The individual’s thoughts may race, often at a rate faster than can be articulated. Some individuals with manic episodes report that this experience resembles watching two or three television programs simultaneously. Frequently there is flight of ideas evidenced by a nearly continuous flow of accelerated speech, with abrupt changes from one topic to another. For example, while talking about a potential business deal to sell computers, a salesperson may shift to discussing in minute detail the history of the computer chip, the industrial revolution, or applied mathematics. When flight of ideas is severe, speech may become disorganized and incoherent.
A person in a manic episode may easily lose attention. Distractibility is evidenced by an inability to screen out irrelevant external stimuli (e.g., the interviewer’s tie, background noises or conversations, or furnishings in the room). There may be a reduced ability to differentiate between thoughts that are germane to the topic and thoughts that are only slightly relevant or clearly irrelevant.

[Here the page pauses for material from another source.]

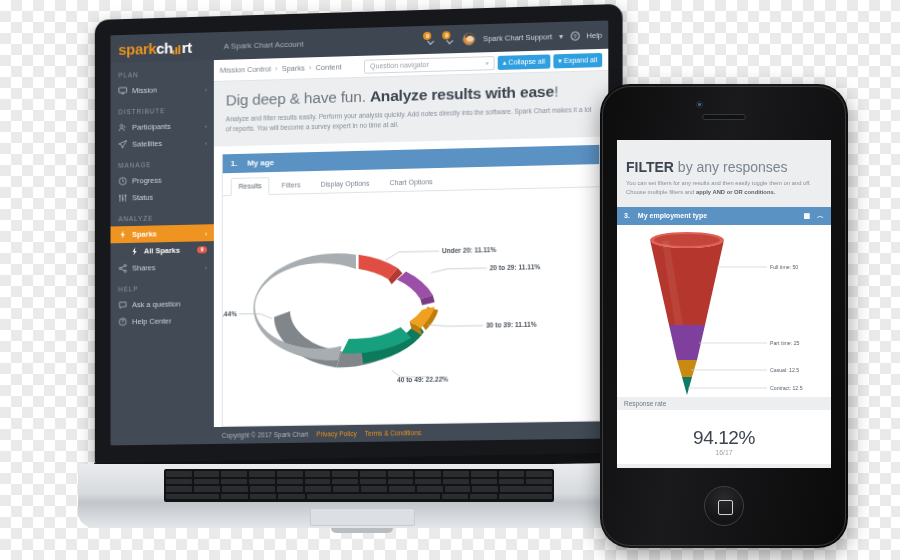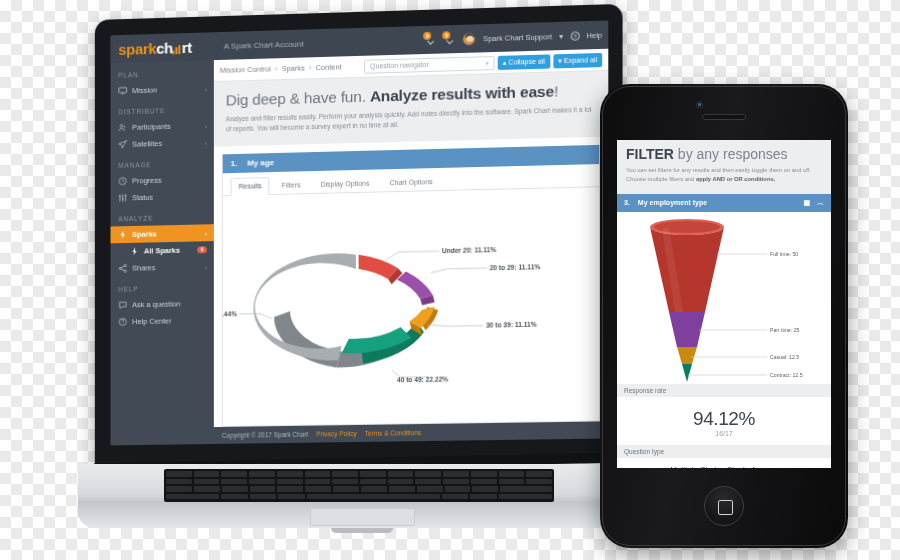"FILTER by any responses" .phero { padding: 6px 9px 9px 9px -> 19px 9px 9px 9px }
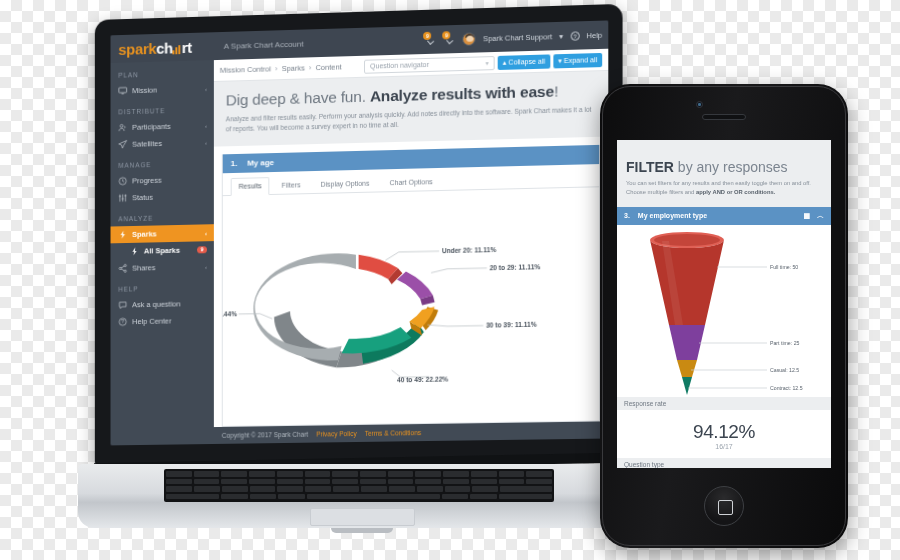"94.12%" .bigpct { padding-top: 11px -> 17px }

The increase in goal-directed activity often involves excessive planning of, and excessive participation in, multiple activities (e.g., sexual, occupational, political, religious). Increased sexual drive, fantasies, and behavior are often present. The person may simultaneously take on multiple new business ventures without regard for the apparent risks or the need to complete each venture satisfactorily. Almost invariably, there is increased sociability (e.g., renewing old acquaintances or calling friends or even strangers at all hours of the day or night), without regard to the intrusive, domineering, and demanding nature of these interactions. Individuals may also display psychomotor agitation or restlessness by pacing or by holding multiple conversations simultaneously (e.g., by telephone and in person at the same time). Some individuals write a torrent of letters on many different topics to friends, public figures, or the media.
Expansiveness, unwarranted optimism, grandiosity, and poor judgment often lead to an imprudent involvement in pleasurable activities such as buying sprees, reckless driving, foolish business investments, and sexual behavior unusual for the person, even though these activities are likely to have painful consequences. The individual may purchase many unneeded items (e.g., 20 pairs of shoes, expensive antiques) without the money to pay for them. Unusual sexual behavior may include infidelity or indiscriminate sexual encounters with strangers.
People who experience a manic episode are often diagnosed with a type of bipolar disorder.
This post has been updated according to DSM-5.